▶ _Input material_
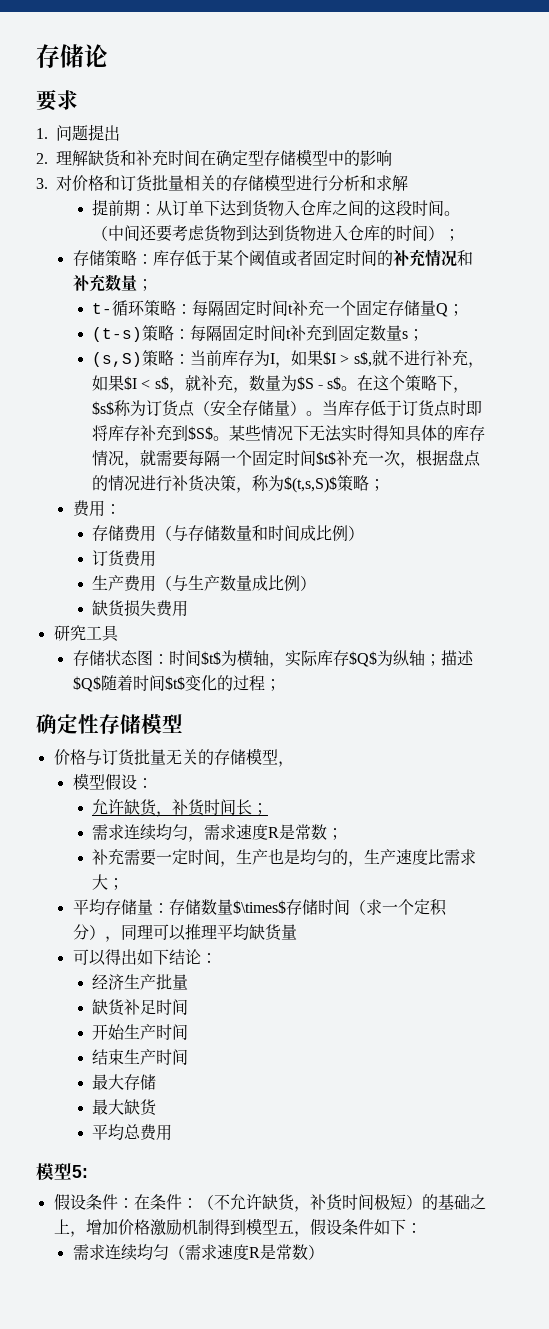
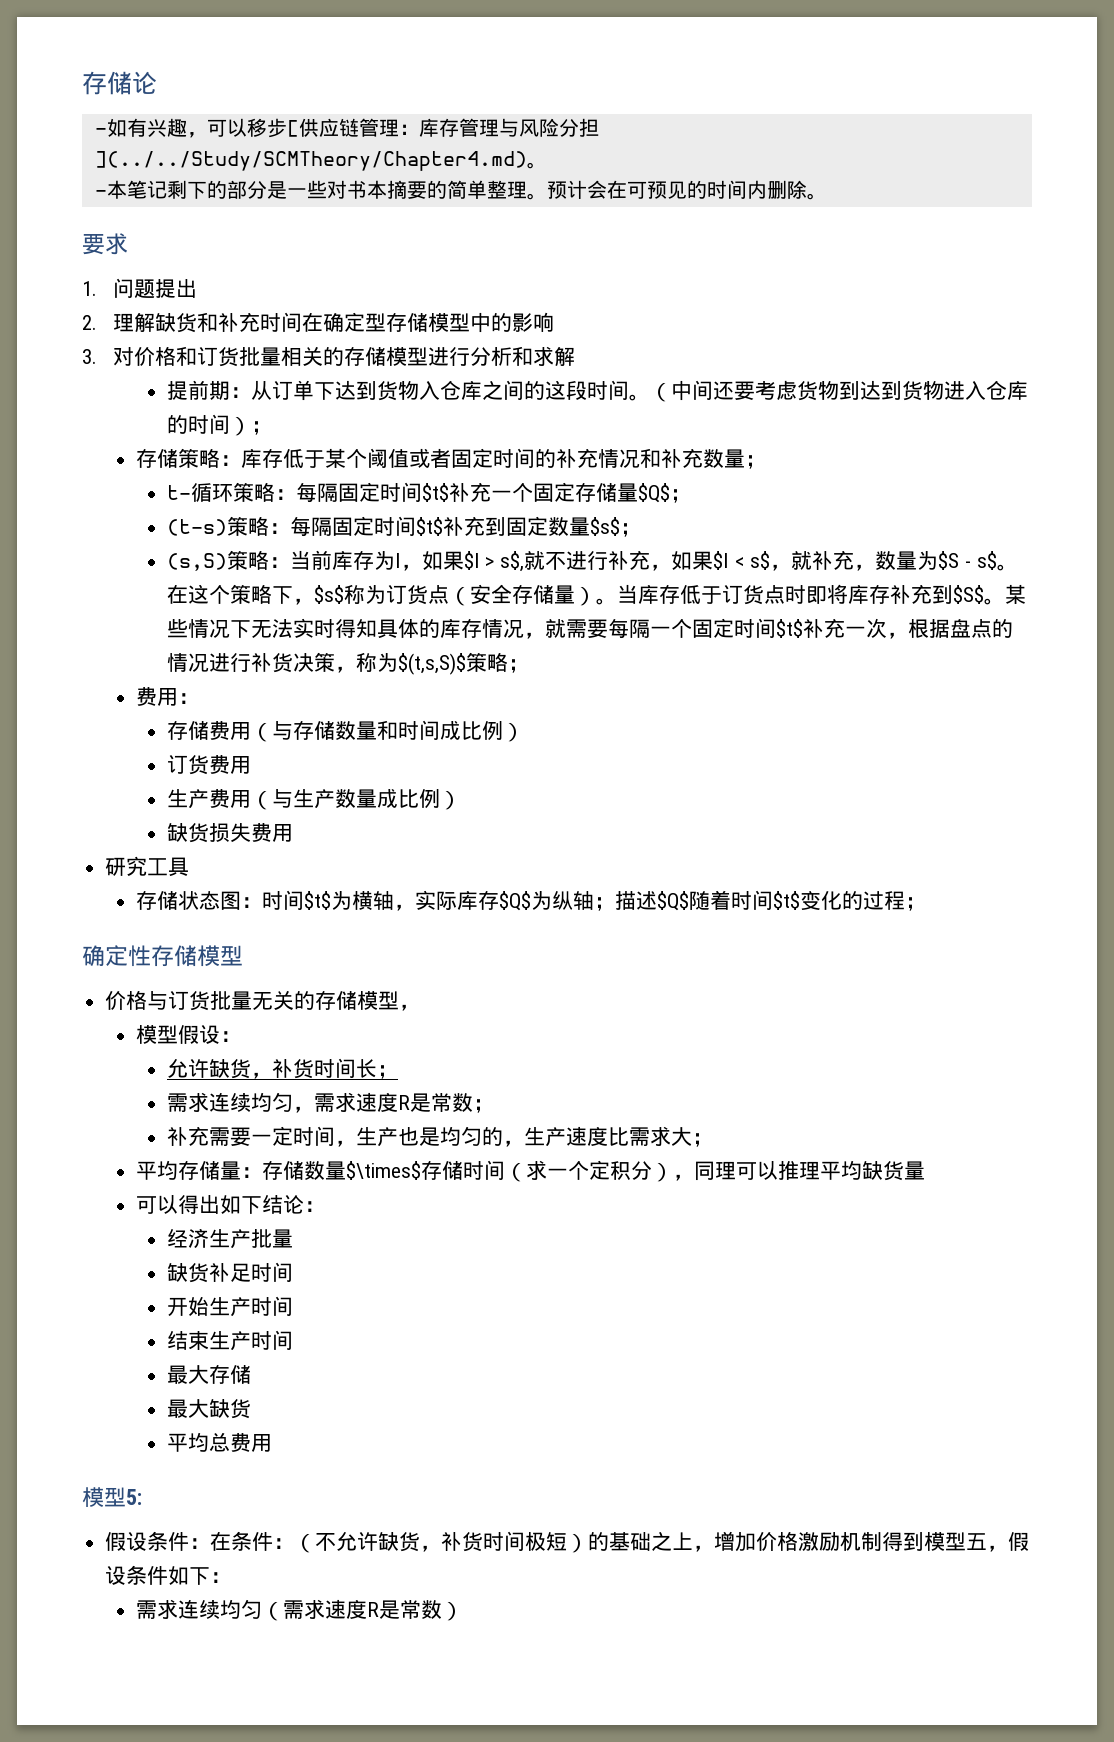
+ -如有兴趣，可以移步[供应链管理：库存管理与风险分担](../../Study/SCMTheory/Chapter4.md)。
+ -本笔记剩下的部分是一些对书本摘要的简单整理。预计会在可预见的时间内删除。
- t-循环策略：每隔固定时间t补充一个固定存储量Q；
+ t-循环策略：每隔固定时间$t$补充一个固定存储量$Q$；
- (t-s)策略：每隔固定时间t补充到固定数量s；
+ (t-s)策略：每隔固定时间$t$补充到固定数量$s$；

▶ _Exercise brief_
In your copy of the entries above, leave out the pictures and keep every word exact.

▶ _Exercise output_
+ -如有兴趣，可以移步[供应链管理：库存管理与风险分担](../../Study/SCMTheory/Chapter4.md)。
+ -本笔记剩下的部分是一些对书本摘要的简单整理。预计会在可预见的时间内删除。
- t-循环策略：每隔固定时间t补充一个固定存储量Q；
+ t-循环策略：每隔固定时间$t$补充一个固定存储量$Q$；
- (t-s)策略：每隔固定时间t补充到固定数量s；
+ (t-s)策略：每隔固定时间$t$补充到固定数量$s$；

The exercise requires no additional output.